Just like some folk let their kids cry to sleep
And some co-sleep, there’s room for more !

Ps - my expereince
My kids at different ages fight to have a sleep
With mum , stay up
In theory own bed reading / bunk
In with a sibling and listen to a good audio book together / sneak into a siblings bed because they think they have a better one and sibling got to sleep
With mum

It is musical chairs but it works for us !

User4272946730203 · 17/11/2021 14:52

@TurnUpTurnip

My child doesn't have a bed.... We cosleep didnt realise that was neglect 😑
That's quite different to what the OP is suggesting. Presumably your child is still reasonably young if you're co-sleeping, but when they come to want their own space eventually, I think it's important for children to have it. It doesn't have to be their own bedroom, but I think every child (who has grown out of co-sleeping) should have their own space.

That said, I appreciate this is a very western-centric view, and things are done differently in different parts of the world. But for kids raised in this country with this country's norms and expectations, I think defined space is important for them.

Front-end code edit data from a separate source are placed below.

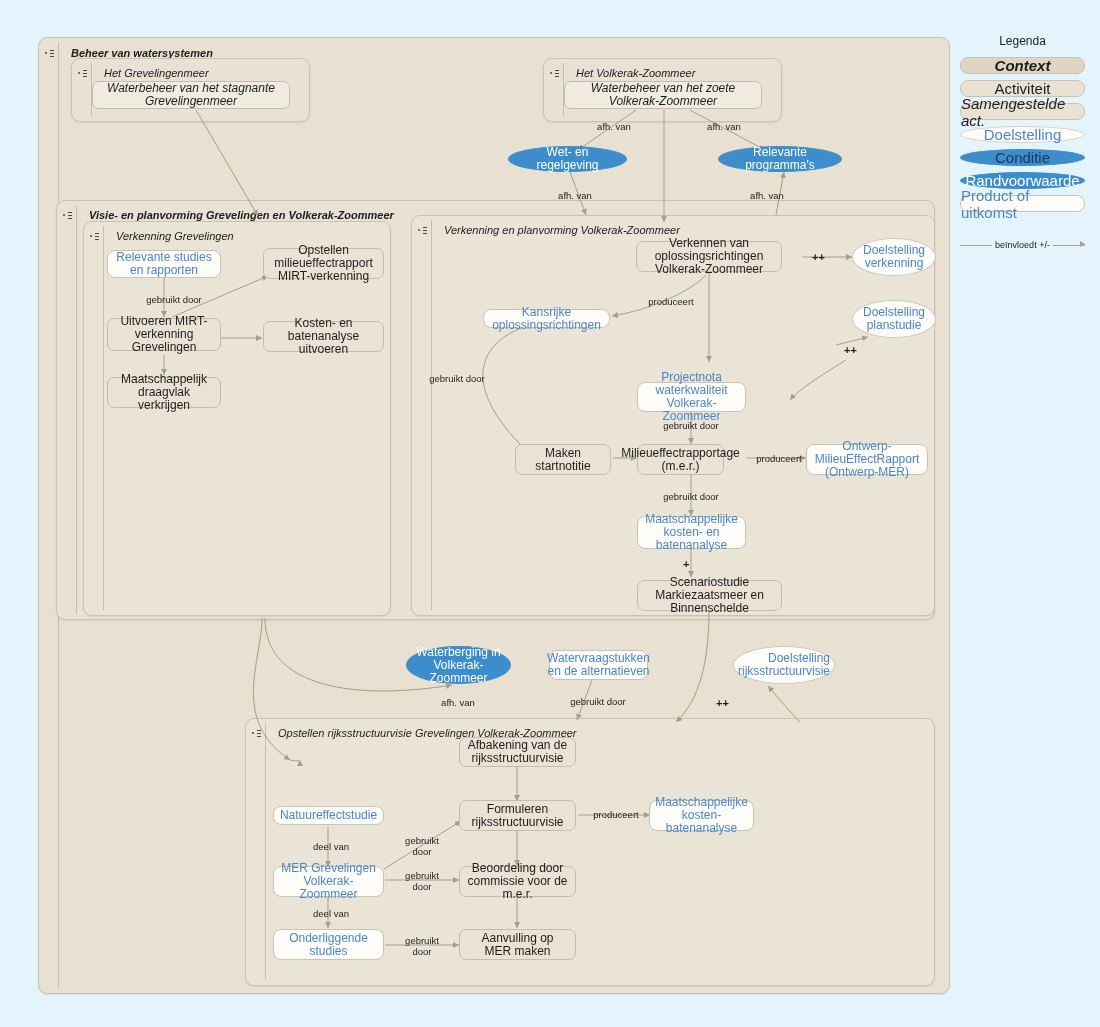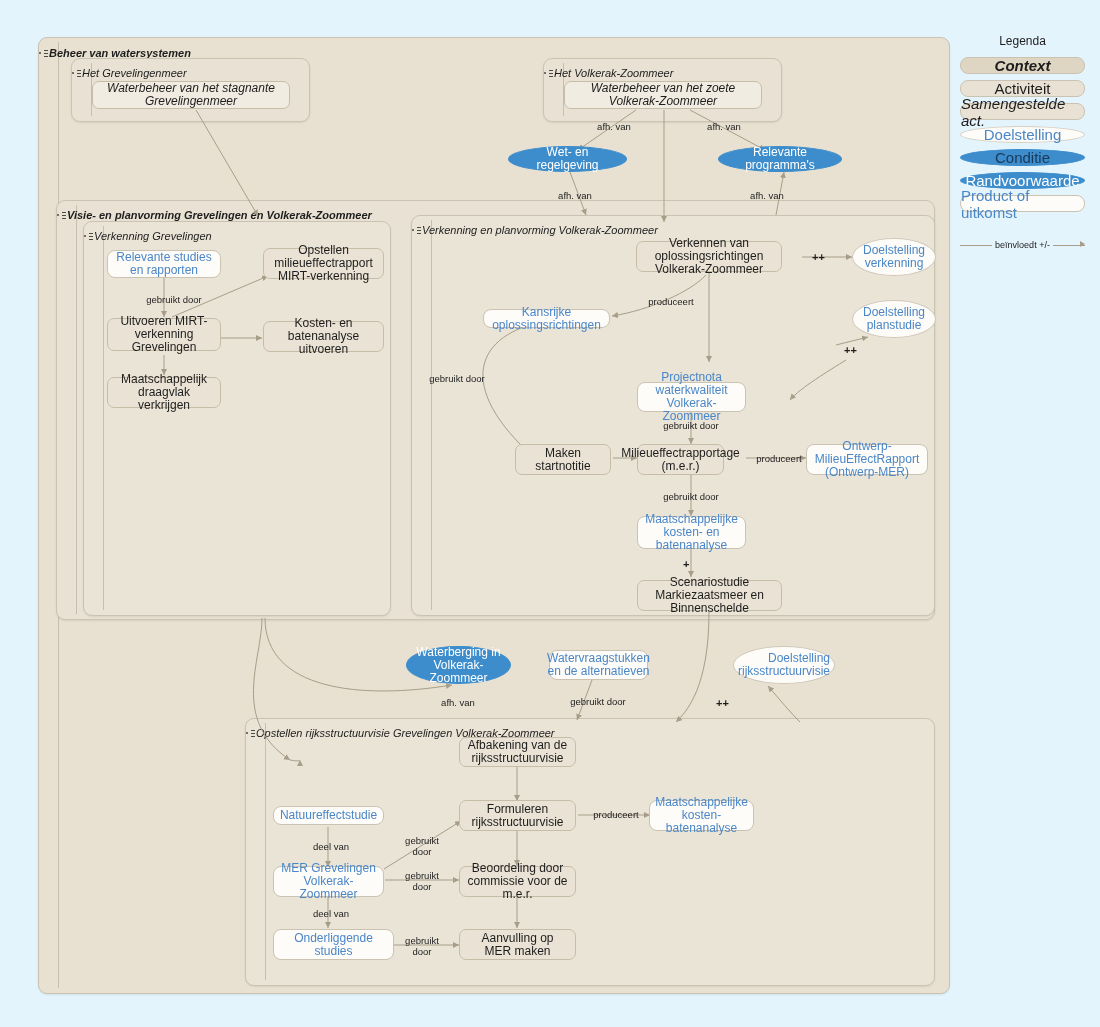--- a/index.html
+++ b/index.html
@@ -23,8 +23,8 @@
   .grp.lvl3{background:#eae4d7;}
   .grp-head{
     position:absolute;left:0;top:0;height:22px;
-    display:flex;align-items:center;gap:1px;
-    padding-left:0;white-space:nowrap;
+    display:flex;align-items:center;gap:17px;
+    padding-left:6px;white-space:nowrap;
   }
   .grp-title{
     font-size:11px;font-style:italic;color:#1d1d1d;

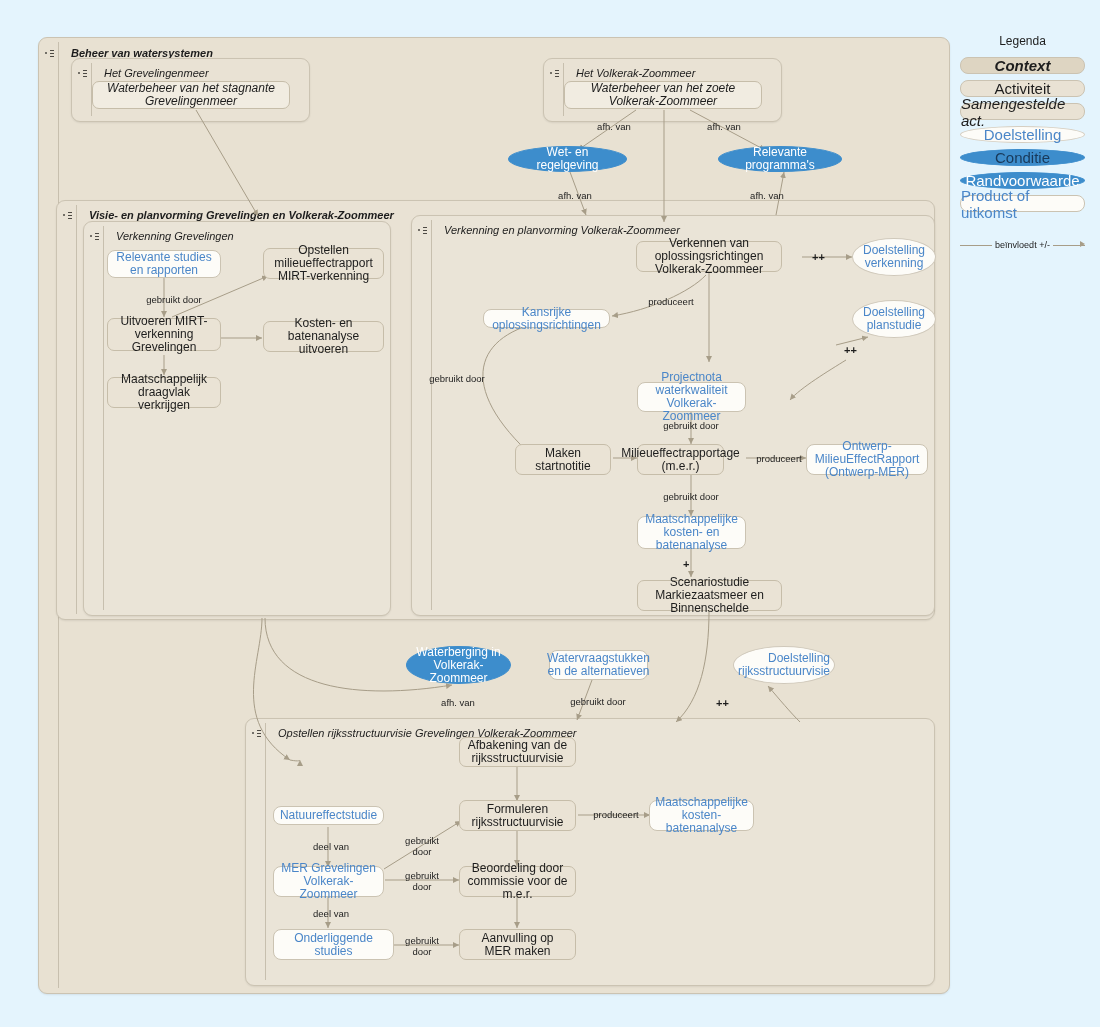--- a/index.html
+++ b/index.html
@@ -315,7 +315,7 @@
   <div class="node prod" style="left:649px;top:800px;width:105px;height:31px;">Maatschappelijke kosten-batenanalyse</div>
   <div class="node prod" style="left:273px;top:866px;width:111px;height:31px;">MER Grevelingen Volkerak-Zoommeer</div>
   <div class="node act" style="left:459px;top:866px;width:117px;height:31px;">Beoordeling door commissie voor de m.e.r.</div>
-  <div class="node prod" style="left:273px;top:929px;width:121px;height:31px;">Onderliggende studies</div>
+  <div class="node prod" style="left:273px;top:929px;width:111px;height:31px;">Onderliggende studies</div>
   <div class="node act" style="left:459px;top:929px;width:117px;height:31px;">Aanvulling op MER maken</div>
 
   <div class="elabel" style="left:586px;top:121px;width:56px;">afh. van</div>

loislovesstewie · 17/11/2021 16:35

BIAx3 I am sorry, but you are really missing the point here. The issue is not cultural norms but about whether a child's needs are being met. I have tried to explain, as have others, that it is about whether the child has what could be called the necessities of life, such as a safe place to sleep, clean bedding etc. The child isn't having to crawl into filthy bedding or find some corner they can curl up in. I have honestly been in homes where that is the case; they are called 'chaotic' for a reason.
If you like it is about people caring for their child to a reasonable standard, something which is appropriate and caring, not about playing musical beds or co-sleeping or kids sharing rooms.

cookiemonster2468 · 17/11/2021 16:42

@TurnUpTurnip

I hate the every child needs their own space, try living in a council house children are expected to share rooms
I think it means their own space as in a bed/ area which is allocated to them, even if it's within a shared room. Rather than a free for all and anyone sleeping on any bed at any time. That sounds very chaotic and unsettling to me, although it could be the norm for some.